● **Task instructions**
Filter task. Return each line of the material that holds the string "subtotal".

● **Material for the task**
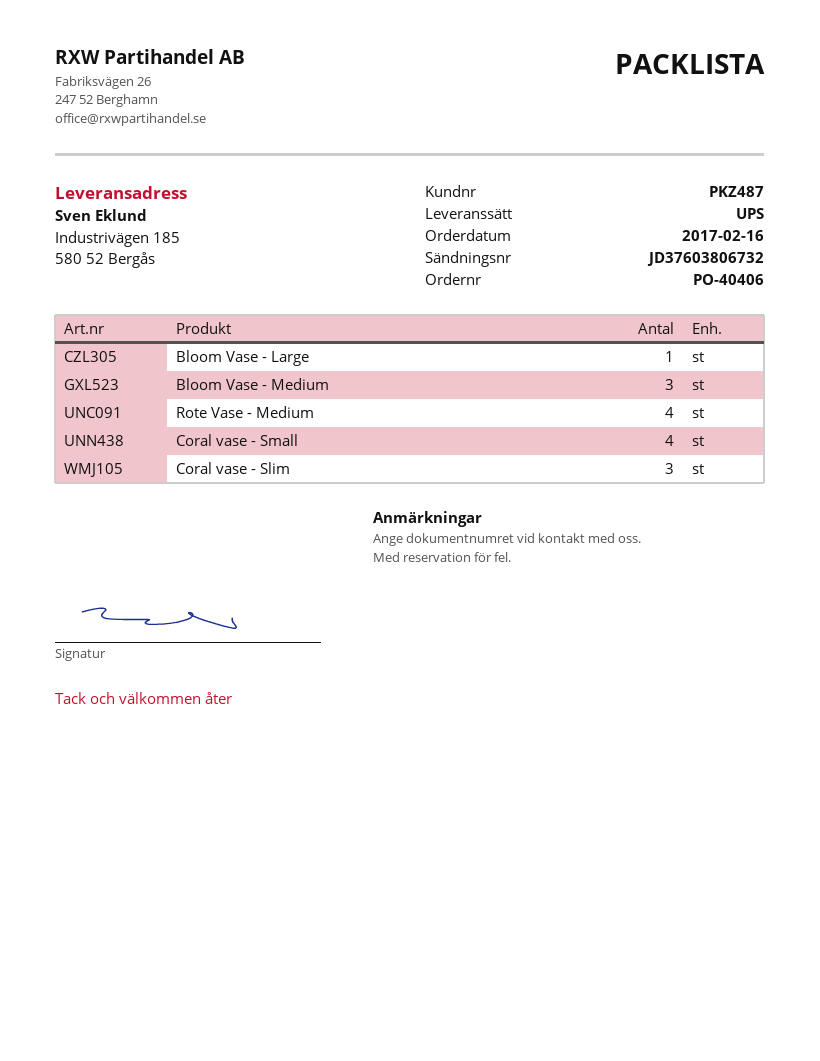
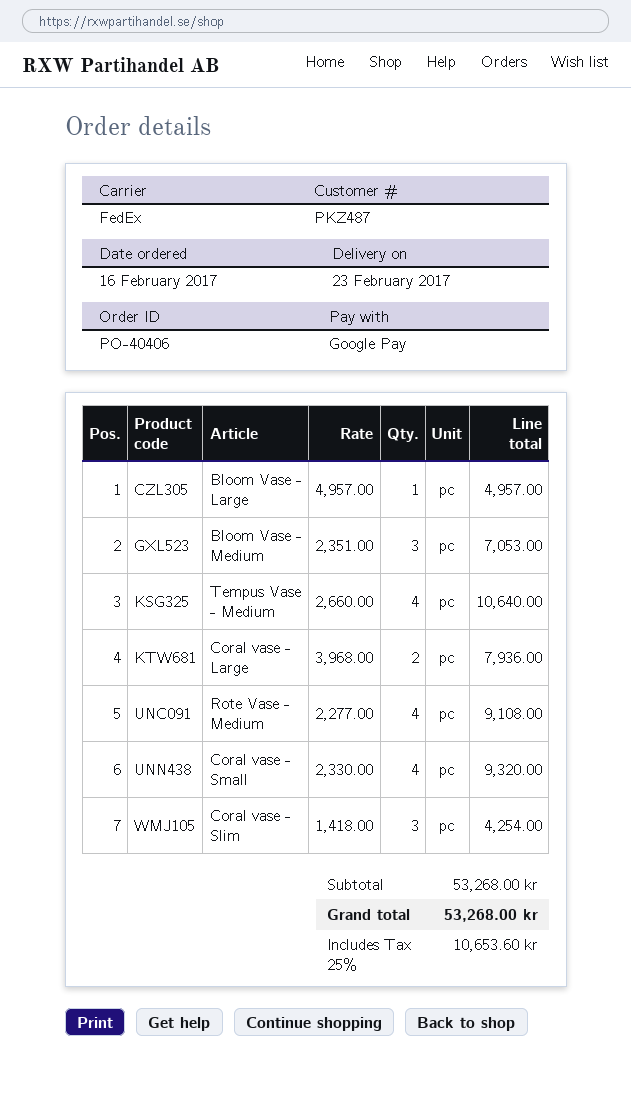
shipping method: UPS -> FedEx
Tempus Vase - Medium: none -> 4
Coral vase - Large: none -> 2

---

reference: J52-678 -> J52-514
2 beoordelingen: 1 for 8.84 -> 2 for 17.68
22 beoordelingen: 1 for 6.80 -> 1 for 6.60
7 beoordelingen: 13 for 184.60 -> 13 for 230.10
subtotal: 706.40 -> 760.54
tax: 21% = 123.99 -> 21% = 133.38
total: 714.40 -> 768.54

...

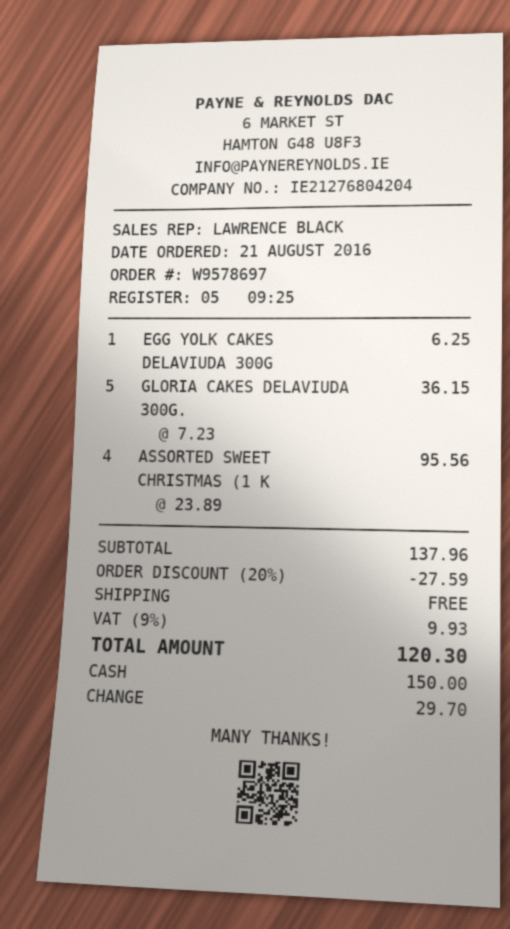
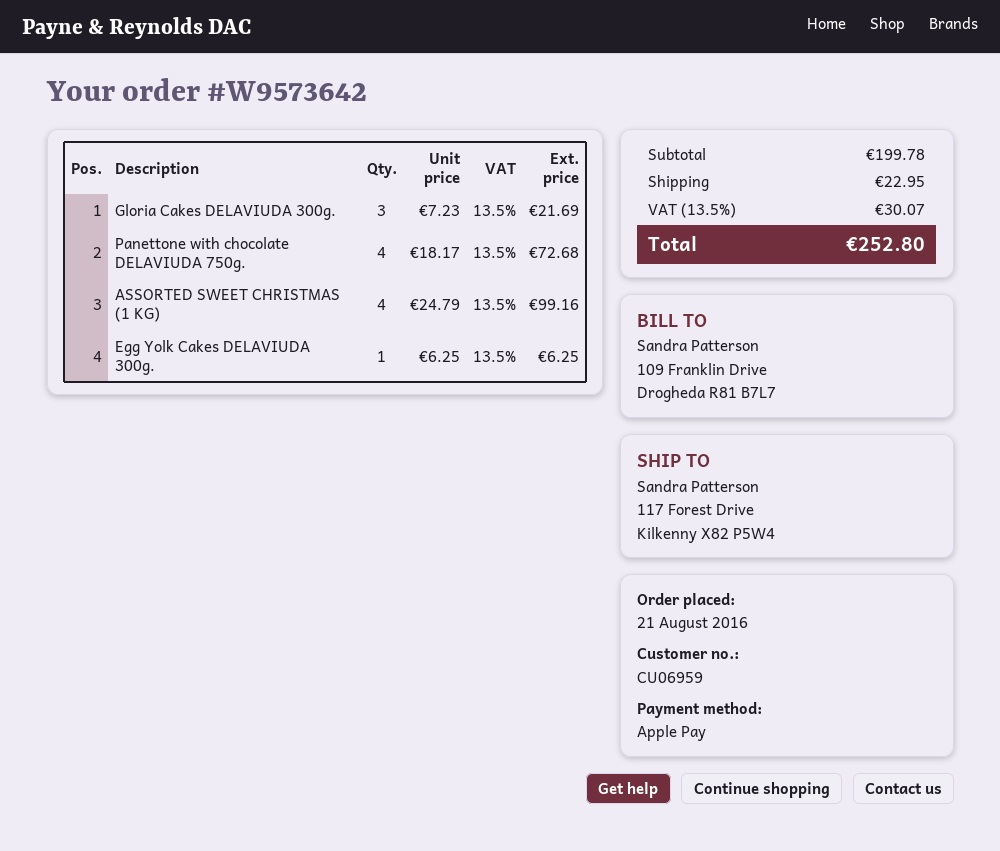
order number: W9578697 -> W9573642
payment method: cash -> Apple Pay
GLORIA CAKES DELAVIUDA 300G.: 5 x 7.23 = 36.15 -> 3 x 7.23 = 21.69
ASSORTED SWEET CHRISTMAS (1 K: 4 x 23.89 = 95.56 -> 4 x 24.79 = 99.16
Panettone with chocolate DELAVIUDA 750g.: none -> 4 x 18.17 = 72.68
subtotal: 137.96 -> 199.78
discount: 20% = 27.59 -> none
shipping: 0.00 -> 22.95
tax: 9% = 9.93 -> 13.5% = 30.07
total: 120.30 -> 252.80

● **Output of the task**
subtotal: 706.40 -> 760.54
subtotal: 137.96 -> 199.78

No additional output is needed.